**Revision comparison data:**
--------------------
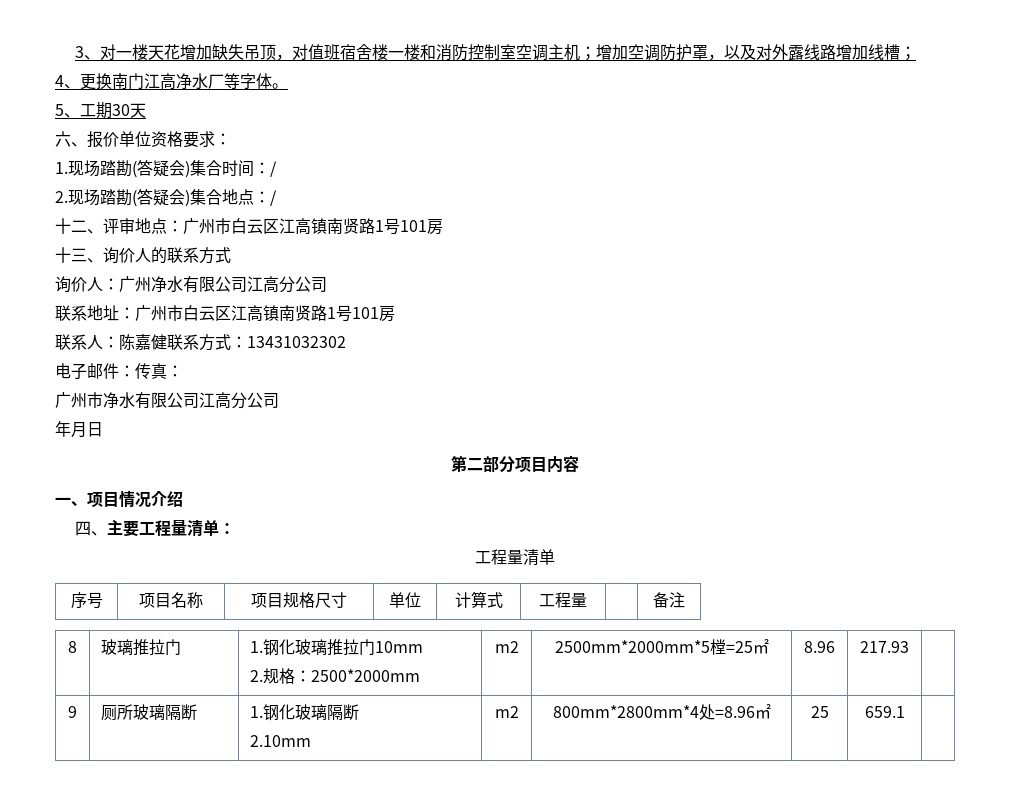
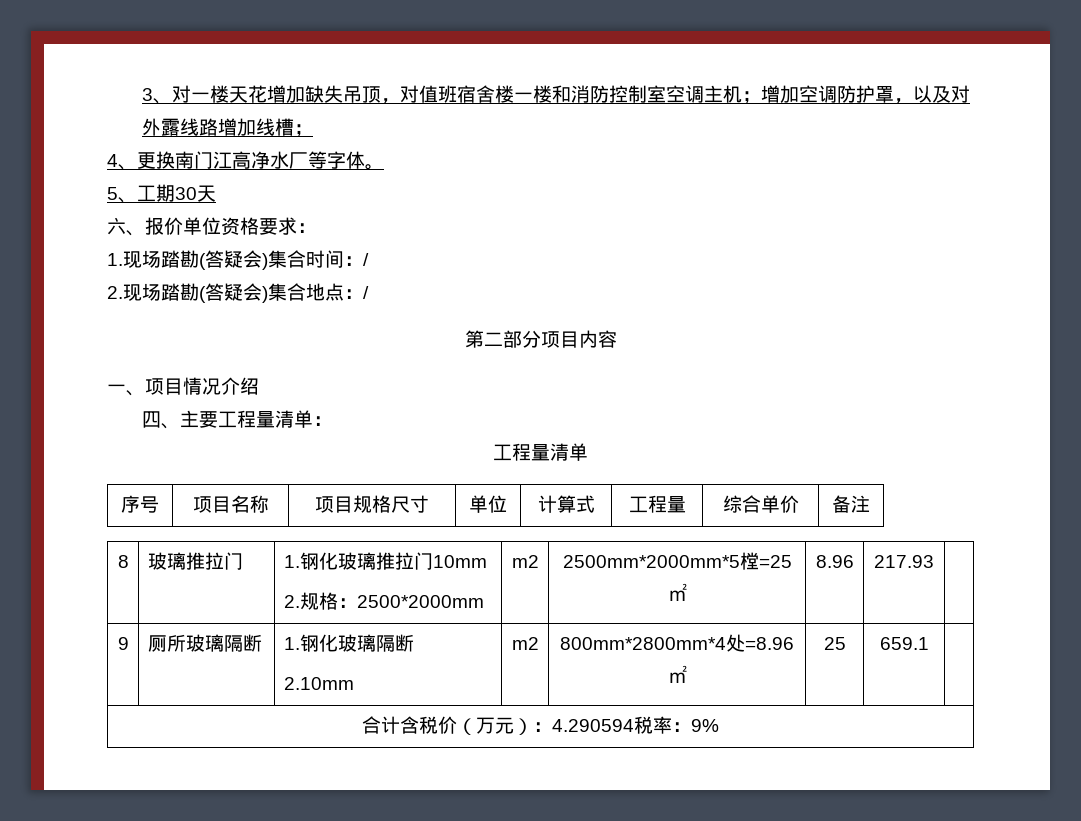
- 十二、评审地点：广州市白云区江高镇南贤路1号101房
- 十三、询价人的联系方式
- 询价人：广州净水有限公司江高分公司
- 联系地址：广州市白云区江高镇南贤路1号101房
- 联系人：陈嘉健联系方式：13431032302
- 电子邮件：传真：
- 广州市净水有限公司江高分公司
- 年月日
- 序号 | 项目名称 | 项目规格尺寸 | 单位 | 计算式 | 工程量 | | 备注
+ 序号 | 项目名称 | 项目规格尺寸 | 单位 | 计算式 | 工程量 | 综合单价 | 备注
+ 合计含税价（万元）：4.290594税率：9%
--------------------
In your copy, exclude the pictures and repeat each entry above exactly.

**Exercise result:**
- 十二、评审地点：广州市白云区江高镇南贤路1号101房
- 十三、询价人的联系方式
- 询价人：广州净水有限公司江高分公司
- 联系地址：广州市白云区江高镇南贤路1号101房
- 联系人：陈嘉健联系方式：13431032302
- 电子邮件：传真：
- 广州市净水有限公司江高分公司
- 年月日
- 序号 | 项目名称 | 项目规格尺寸 | 单位 | 计算式 | 工程量 | | 备注
+ 序号 | 项目名称 | 项目规格尺寸 | 单位 | 计算式 | 工程量 | 综合单价 | 备注
+ 合计含税价（万元）：4.290594税率：9%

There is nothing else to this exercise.